Originally the Commission proposed two schemes to encourage the entry of new actors into the sector, i.e. young farmers, and support the survival of the fast-disappearing small farms across Europe. It also proposed to put a limit to the astronomical sums paid to the largest farms by capping the overall payments at €300,000/year. Together these three instruments gave a clear signal that the future of agriculture didn’t lie in the maintenance of the current trend (which gives a comparative advantage to the biggest, largest actors) but rather in the support of a diversity of farming actors.

In concrete terms, the European Commission proposed that:

  • Member States should allocate 5% of their national envelope to support young farmers
  • Member States should/may foresee a lump sum of up to €1,000 to support small farms
  • Direct payments should be capped at €300,000/year

Despite the intense negotiations and the vast campaigns launched by the Greens – supported by a large number of civil society actors – only one out of these three schemes is likely to have a real impact in the future: the young farmers’ scheme.

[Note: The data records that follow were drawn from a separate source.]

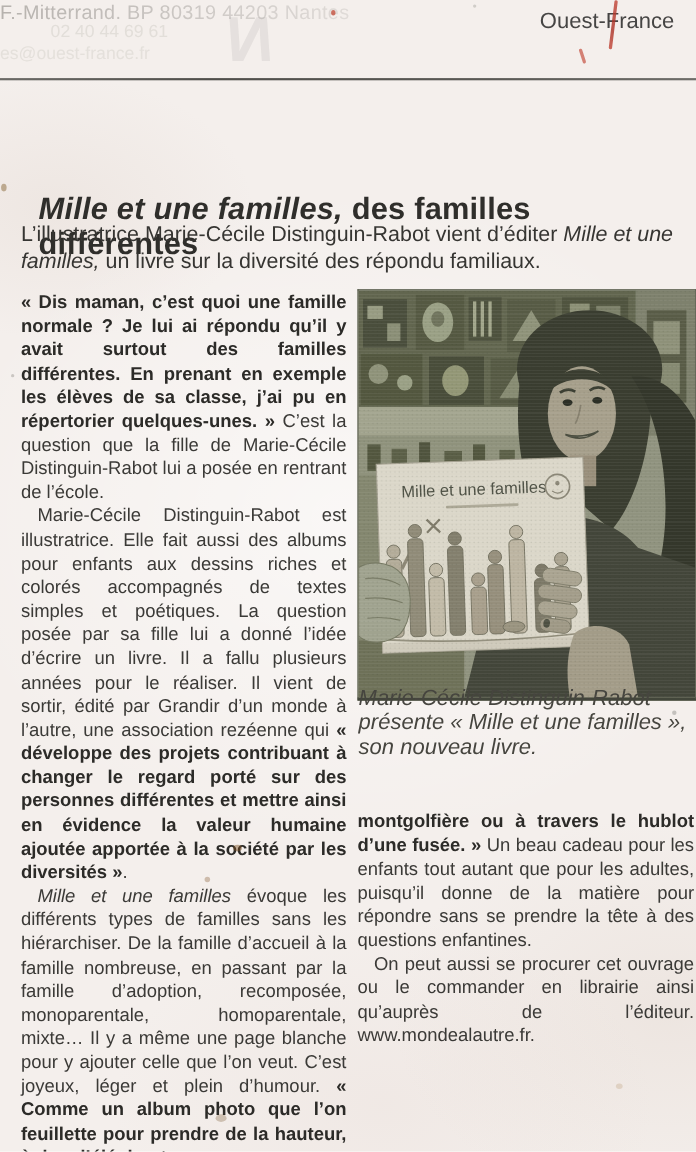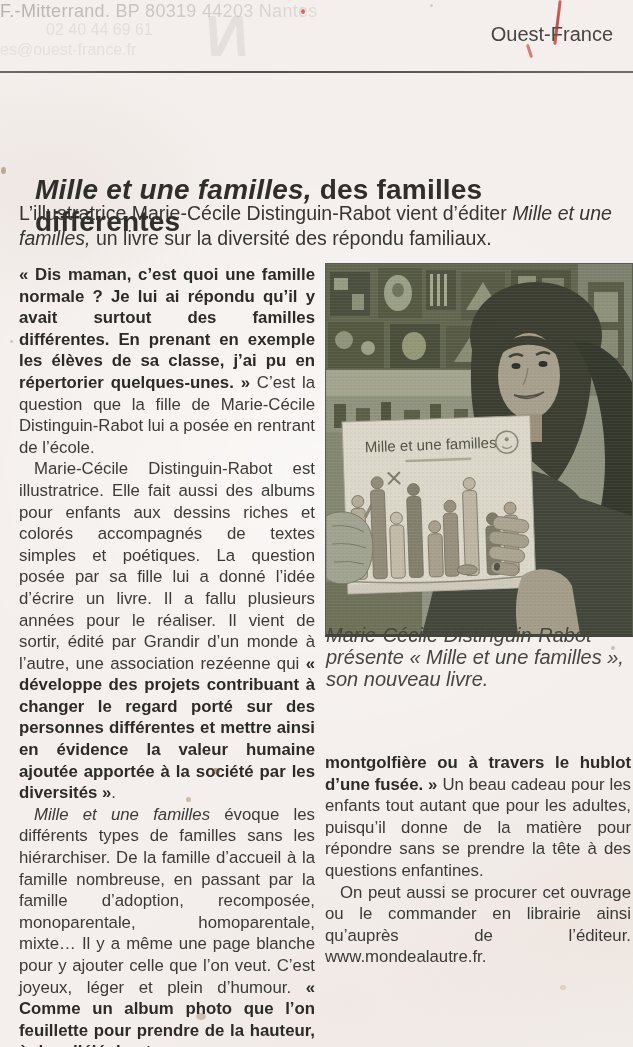--- a/index.html
+++ b/index.html
@@ -18,31 +18,31 @@
   }
   .abs{position:absolute;}
   
   .address{left:0;top:1px;font-size:18px;color:#b2aeaa;letter-spacing:.3px;
     -webkit-mask-image:linear-gradient(90deg,rgba(0,0,0,.95),rgba(0,0,0,.30));
     mask-image:linear-gradient(90deg,rgba(0,0,0,.95),rgba(0,0,0,.30));}
   .faint-phone{left:46px;top:21px;font-size:16px;color:#e2ded9;}
   .faint-email{left:0;top:41px;font-size:16px;color:#e4e0db;}
   .watermark-n{left:206px;top:2px;font-size:58px;font-weight:700;color:rgba(95,95,95,.10);
     transform:scaleX(-1) skewX(-4deg);}
-  .mast-right{right:20px;top:21px;text-align:right;font-size:20px;line-height:26px;color:#464544;}
+  .mast-right{right:20px;top:6px;text-align:right;font-size:20px;line-height:26px;color:#464544;}
   .rule{left:0;top:71px;width:633px;height:2px;
     background:linear-gradient(90deg,#6b6a66,#4f4e4a 30%,#5a5955 70%,#6e6d69);}
   
   .headline{left:19px;top:158px;width:600px;font-size:28px;font-weight:700;color:#2f2e2b;letter-spacing:.2px;}
   .headline .it{font-style:italic;}
   .deck{left:19px;top:201px;width:600px;font-size:19.5px;line-height:24.5px;color:#363532;}
   
   .col{font-size:16.8px;line-height:21.6px;text-align:justify;color:#3b3a37;}
   .col-left{left:19px;top:264px;width:296px;}
-  .col-right{left:325px;top:752px;width:306px;overflow-wrap:anywhere;}
+  .col-right{left:325px;top:736px;width:306px;overflow-wrap:anywhere;}
   .body-p{margin:0;}
   .body-p.ind{text-indent:15px;}
   .r-n{font-weight:400;text-align:right;}
   .r-b{font-weight:700;color:#2c2b28;}
   .r-i{font-style:italic;}
   
   .photo{left:325px;top:263px;width:306px;height:370px;
     border:1px solid #5a5e50;border-bottom:3px solid #42463a;box-sizing:content-box;background:#90937f;}
   .photo::after{content:"";position:absolute;inset:0;
     background:repeating-linear-gradient(0deg,rgba(255,255,255,.05) 0 1px,transparent 1px 3px);}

In short: compared to the current situation, a young farmer would be better off than a small farmer, as Member States will be obliged to allocate 5% of their national envelope to encourage the entry of new actors to the field. However, there will be no legal obligation for them to support small farmers. As for the big farms, they will continue to be just as well-off as they currently are, given that the mandatory capping proposal didn’t make it into the final agreement. This comes as quite a surprise when one knows that the capping measure would have only affected 0.1% farms in the whole of the EU while the small farmers’ scheme could have helped millions of them still active in Europe.

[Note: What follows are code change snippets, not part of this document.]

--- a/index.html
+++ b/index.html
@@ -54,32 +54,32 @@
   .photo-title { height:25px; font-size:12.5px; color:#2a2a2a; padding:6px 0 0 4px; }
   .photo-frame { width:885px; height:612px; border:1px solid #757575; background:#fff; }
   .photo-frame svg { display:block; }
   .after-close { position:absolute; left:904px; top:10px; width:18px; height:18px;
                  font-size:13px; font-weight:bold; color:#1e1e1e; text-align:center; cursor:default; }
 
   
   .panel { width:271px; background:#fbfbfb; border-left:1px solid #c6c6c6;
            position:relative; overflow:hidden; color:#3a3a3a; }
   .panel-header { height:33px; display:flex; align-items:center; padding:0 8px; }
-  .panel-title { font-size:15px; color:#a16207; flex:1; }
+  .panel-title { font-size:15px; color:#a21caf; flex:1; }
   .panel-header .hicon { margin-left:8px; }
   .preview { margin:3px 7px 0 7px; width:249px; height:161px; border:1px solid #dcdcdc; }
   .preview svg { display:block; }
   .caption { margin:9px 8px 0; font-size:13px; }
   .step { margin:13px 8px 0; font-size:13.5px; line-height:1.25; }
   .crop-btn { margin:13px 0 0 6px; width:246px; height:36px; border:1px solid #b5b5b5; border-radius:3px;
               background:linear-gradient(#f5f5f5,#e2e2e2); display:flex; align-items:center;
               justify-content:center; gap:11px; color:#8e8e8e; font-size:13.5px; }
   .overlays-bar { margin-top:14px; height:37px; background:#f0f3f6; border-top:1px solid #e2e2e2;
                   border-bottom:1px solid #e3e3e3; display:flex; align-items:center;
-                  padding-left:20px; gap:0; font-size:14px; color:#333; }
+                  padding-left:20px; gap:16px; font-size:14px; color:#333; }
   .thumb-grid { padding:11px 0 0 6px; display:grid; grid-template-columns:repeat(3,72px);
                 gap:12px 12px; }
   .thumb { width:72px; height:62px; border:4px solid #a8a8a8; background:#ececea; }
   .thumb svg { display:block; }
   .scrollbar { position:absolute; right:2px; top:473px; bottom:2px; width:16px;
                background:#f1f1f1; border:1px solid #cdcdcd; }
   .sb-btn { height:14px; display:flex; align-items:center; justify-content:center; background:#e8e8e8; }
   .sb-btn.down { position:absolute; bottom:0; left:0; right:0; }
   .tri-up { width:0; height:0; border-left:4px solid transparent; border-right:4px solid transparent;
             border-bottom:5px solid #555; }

Did the Greens make the CAP greener compared to the current situation?

It is very difficult to tell at this stage whether the new CAP will be more beneficial to the environment than the current one. The transfers of funds from Pillar 2 to Pillar 1 may indeed offset some potential benefits yielded by the greening component in Pillar 1.

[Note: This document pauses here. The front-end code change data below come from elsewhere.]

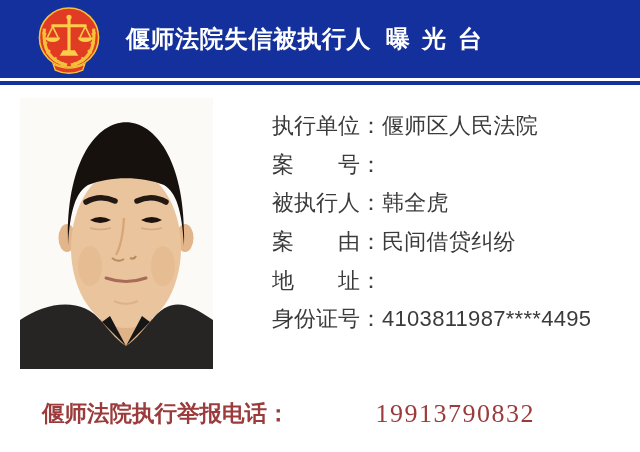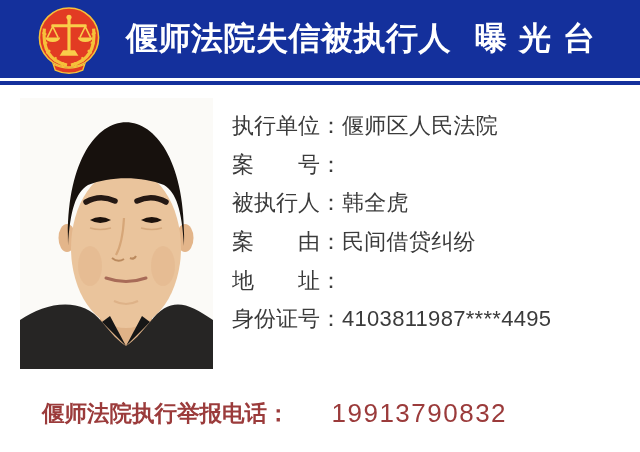--- a/index.html
+++ b/index.html
@@ -5,35 +5,35 @@
   html,body{margin:0;padding:0;}
   body{
     width:640px;height:452px;position:relative;background:#ffffff;
     font-family:"Liberation Sans","DejaVu Sans",sans-serif;overflow:hidden;
   }
   .header{position:absolute;left:0;top:0;width:640px;height:78px;background:#14309c;}
   .header-underline{position:absolute;left:0;top:81px;width:640px;height:4px;background:#14309c;}
   .emblem{position:absolute;left:33px;top:5px;width:72px;height:69px;}
   .title{
     position:absolute;left:126px;top:0;height:78px;display:flex;align-items:center;
-    color:#ffffff;font-weight:bold;font-size:32px;letter-spacing:0.5px;white-space:nowrap;
+    color:#ffffff;font-weight:bold;font-size:24px;letter-spacing:0.5px;white-space:nowrap;
   }
-  .title-right{margin-left:24px;letter-spacing:12px;}
+  .title-right{margin-left:15px;letter-spacing:12px;}
   .photo{position:absolute;left:20px;top:98px;width:193px;height:271px;}
   .photo svg{display:block;}
   .info{position:absolute;left:232px;top:107px;width:400px;}
   .field-row{display:flex;align-items:center;height:38.6px;font-size:22px;color:#3b3b3b;white-space:nowrap;}
-  .field-label{display:inline-block;min-width:110px;}
+  .field-label{display:inline-block;min-width:110px;margin-left:40px;}
   .field-value{letter-spacing:0.3px;}
   .footer{
     position:absolute;left:42px;top:398px;display:flex;align-items:center;
-    color:#9b3b3b;white-space:nowrap;
+    color:#9b3b3b;white-space:nowrap;gap:9px;
   }
   .hotline-label{font-size:22.5px;font-weight:bold;}
-  .hotline-number{font-size:26px;margin-left:42px;letter-spacing:1.5px;}
+  .hotline-number{font-size:26px;margin-left:77px;letter-spacing:1.5px;font-family:Liberation Serif, serif;}
 </style>
 </head>
 <body>
 
 <div class="header"></div>
 <div class="header-underline"></div>
 
 <div class="emblem">
   <svg width="72" height="69" viewBox="0 0 72 70" xmlns="http://www.w3.org/2000/svg">
     <circle cx="36" cy="33" r="30" fill="#e23b23" stroke="#f6c13a" stroke-width="1.6"></circle>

Did the Greens make the CAP greener compared to the European Commission’s proposals?

There is no doubt that the initial proposals have suffered from an overall “watering down” along the negotiations process: more and more exemptions and flexibility were introduced, giving more room for manoeuver to Member States to interpret and implement the policy (to avoid some of parts of the greening component for example). This was the overall trend driven by the political majority inside and outside the EU institutions and although the Greens didn’t manage to prevent it, they did, certainly, limit the damage. In a lot of cases, they acted as the protectors of the Commission’s initial proposals, which were closer to their policy ideals than the final outcome is.

Whatever interpretation is given to the CAP reform that has recently been concluded, there is one undeniable achievement that the Greens have clearly contributed to: 30% of direct payments will now have to be tied to new environmental requirements. They may be imperfect but at least they exist and they are mandatory. This was not the case before. Bringing such a new component is particularly remarkable for a public policy like the CAP, which is characterised by “path-dependency”, i.e. an attachment to its current state and a high-resistance to change. In a path-dependent policy, amending existing instruments is likely to be easier than creating new ones. In this sense, the creation of the greening payment can be seen as a real victory, especially in the light of future improvements the Greens may bring to it in future negotiations.